● **Aim of the task**
Output each entry verbatim and exclude every picture from it.

● **Excerpted data**
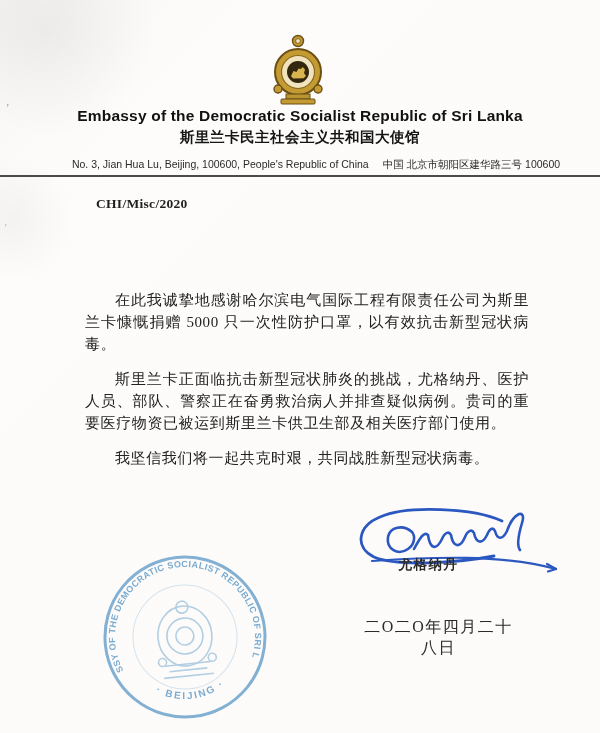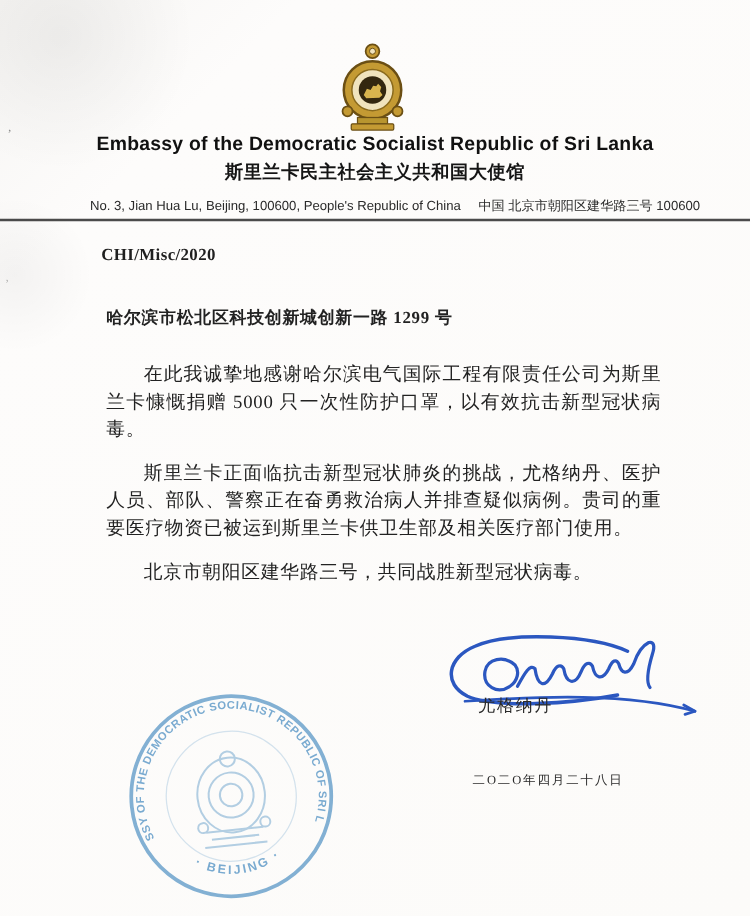"CHI/Misc/2020" .reference { left: 81px -> 96px }
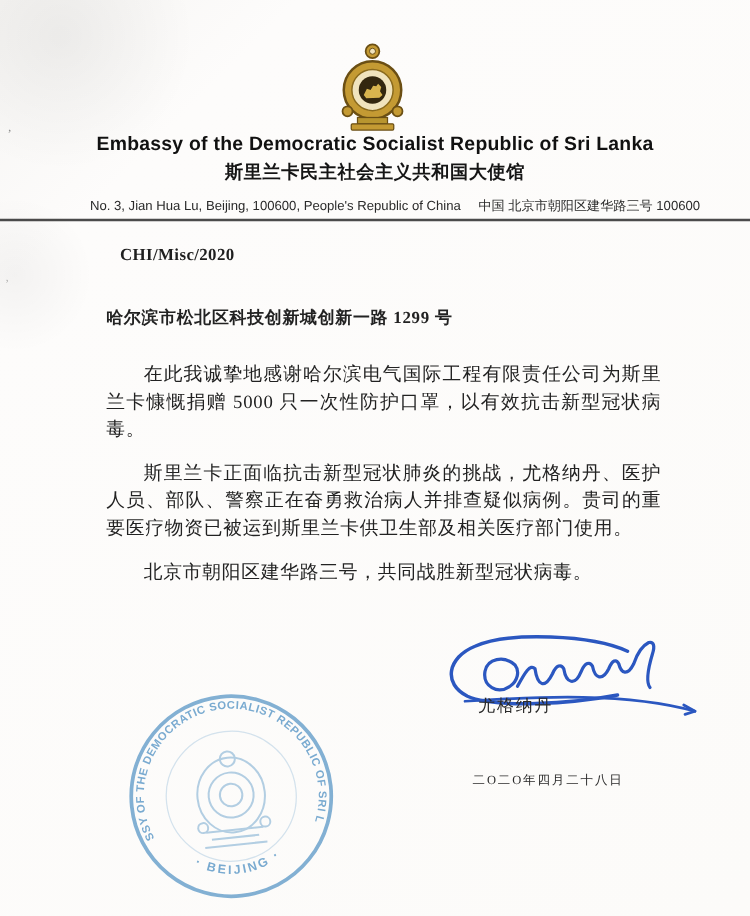"哈尔滨市松北区科技创新城创新一路 1299 号" div { html: <div>哈尔滨市松北区科技创新城创新一路 1299 号</div> -> none }
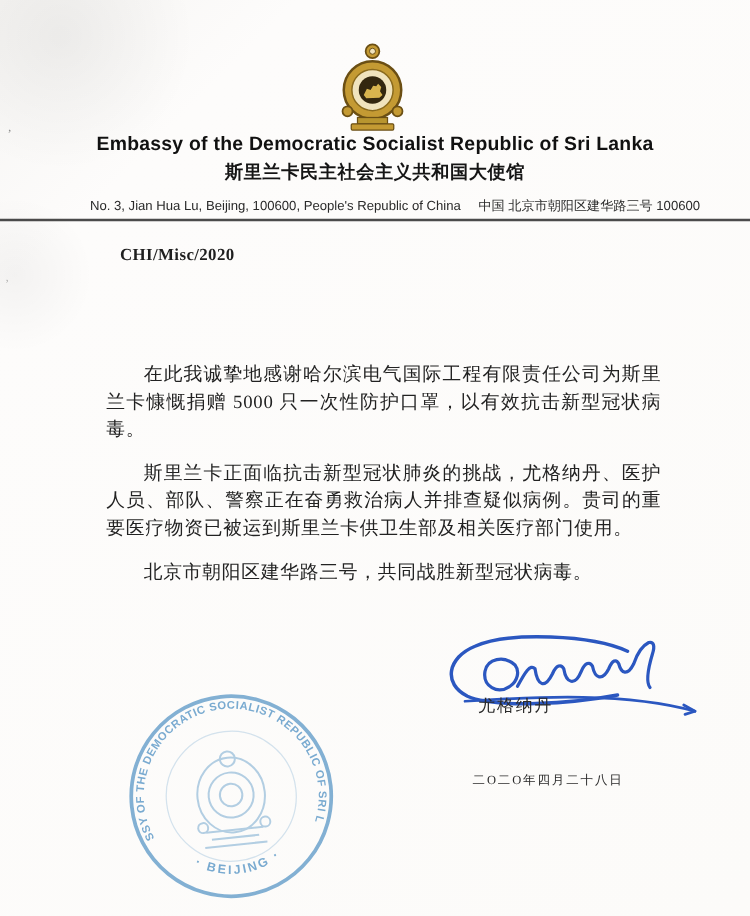"北京市朝阳区建华路三号，共同战胜新型冠状病毒。" p { text: 北京市朝阳区建华路三号 -> 我坚信我们将一起共克时艰 }
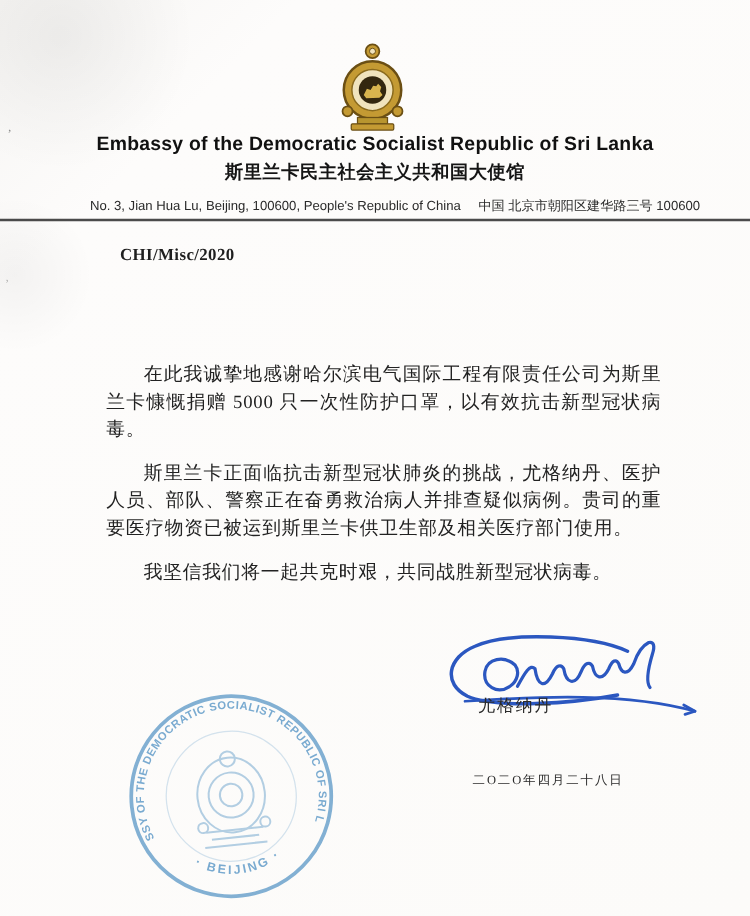"尤格纳丹" .sig-name { font-weight: none -> bold; left: 340px -> 356px }
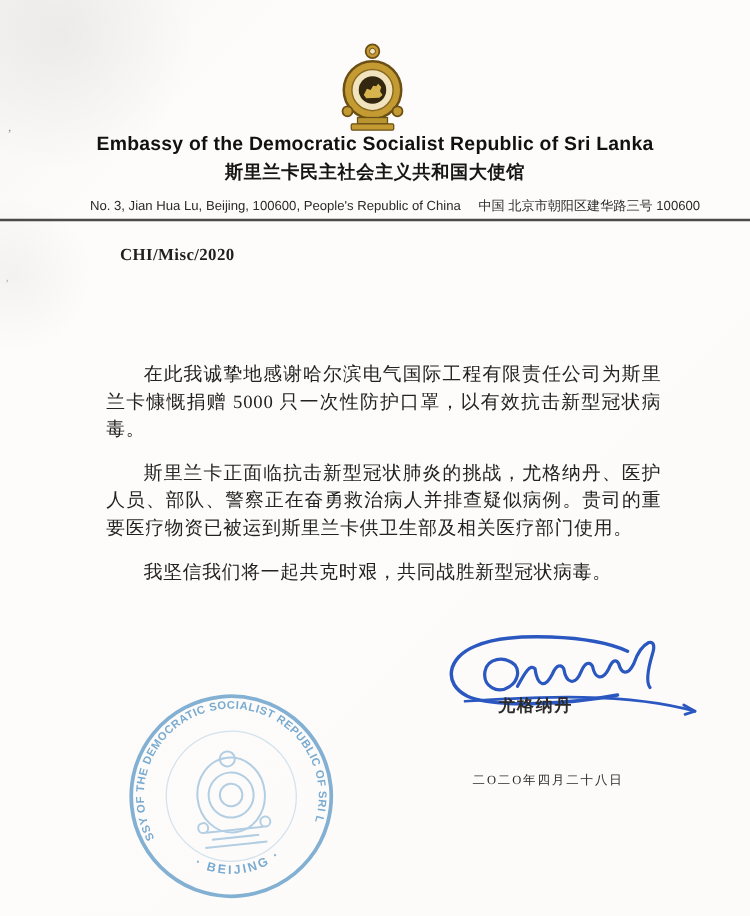"二O二O年四月二十八日" .sig-date { font-size: 10px -> 16px }
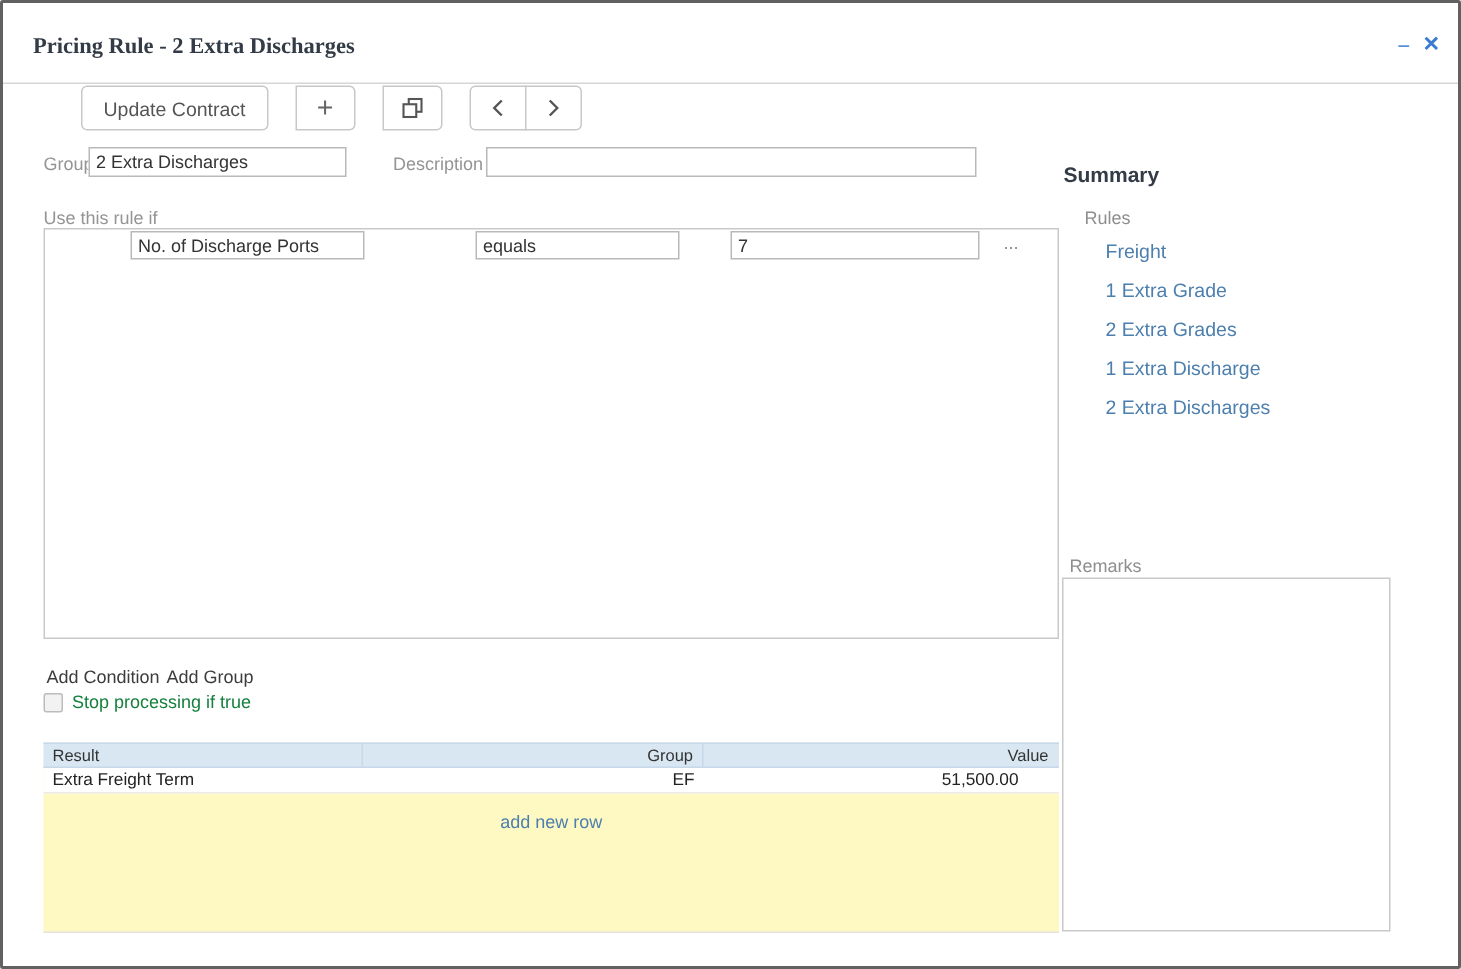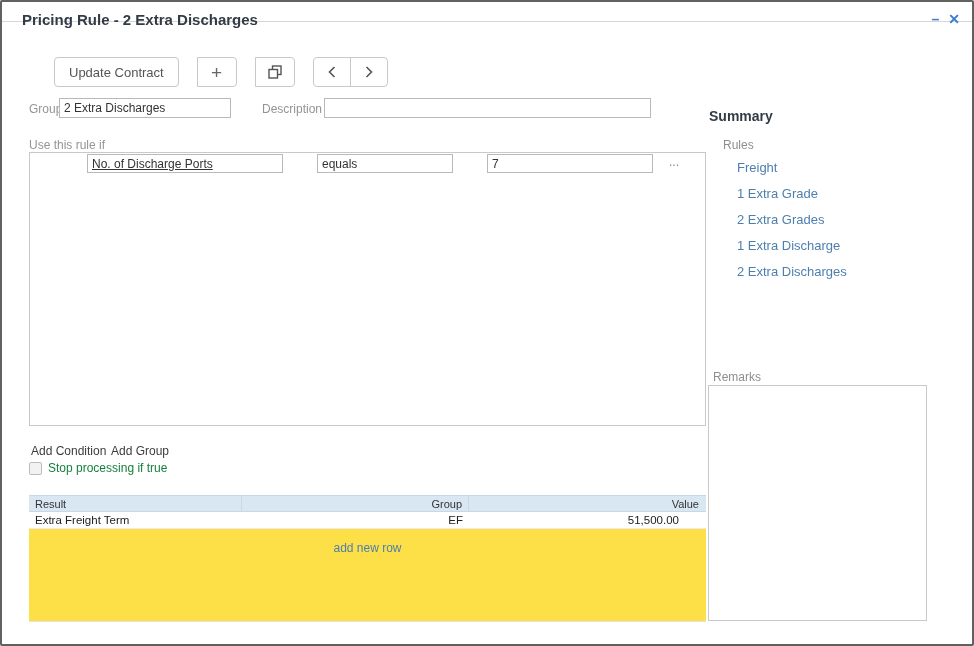"Pricing Rule - 2 Extra" .titlebar { font-family: none -> Liberation Serif, serif; height: 20px -> 42px; top: 0 -> 12px }
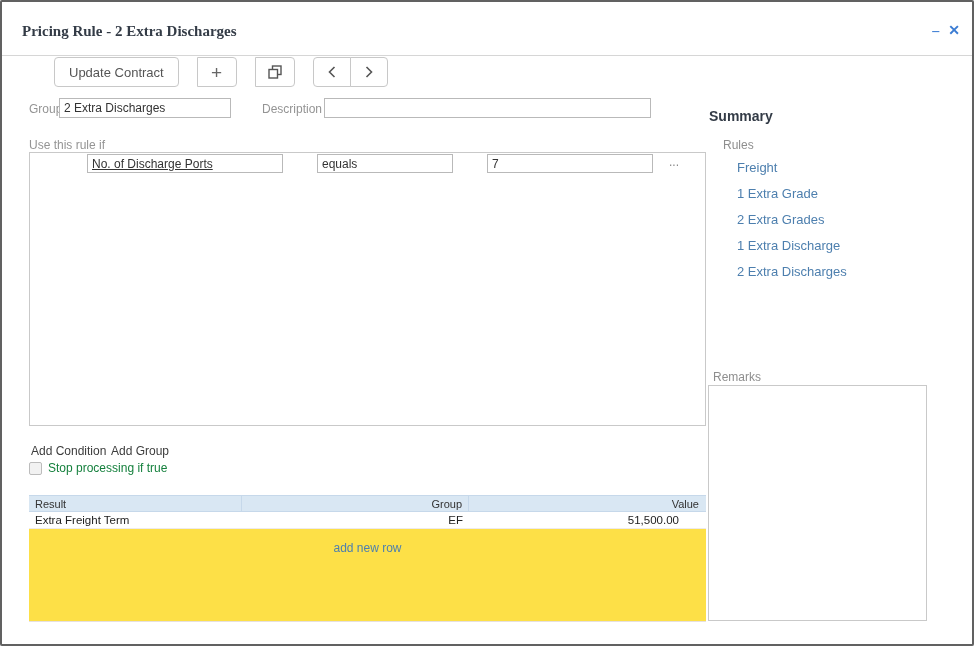"No. of Discharge Ports" input.tb-input { text-decoration: underline -> none; width: 196px -> 156px }
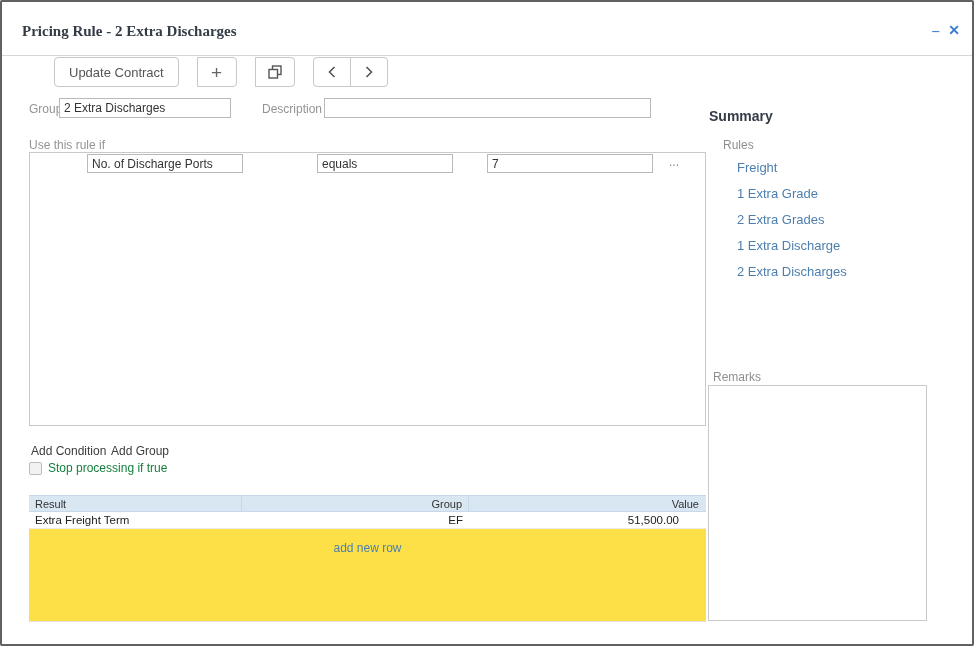"Result" .res-area { background: #fde047 -> #fef9c3 }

● **Exercise solution**
"CHI/Misc/2020" .reference { left: 81px -> 96px }
"哈尔滨市松北区科技创新城创新一路 1299 号" div { html: <div>哈尔滨市松北区科技创新城创新一路 1299 号</div> -> none }
"北京市朝阳区建华路三号，共同战胜新型冠状病毒。" p { text: 北京市朝阳区建华路三号 -> 我坚信我们将一起共克时艰 }
"尤格纳丹" .sig-name { font-weight: none -> bold; left: 340px -> 356px }
"二O二O年四月二十八日" .sig-date { font-size: 10px -> 16px }
"Pricing Rule - 2 Extra" .titlebar { font-family: none -> Liberation Serif, serif; height: 20px -> 42px; top: 0 -> 12px }
"No. of Discharge Ports" input.tb-input { text-decoration: underline -> none; width: 196px -> 156px }
"Result" .res-area { background: #fde047 -> #fef9c3 }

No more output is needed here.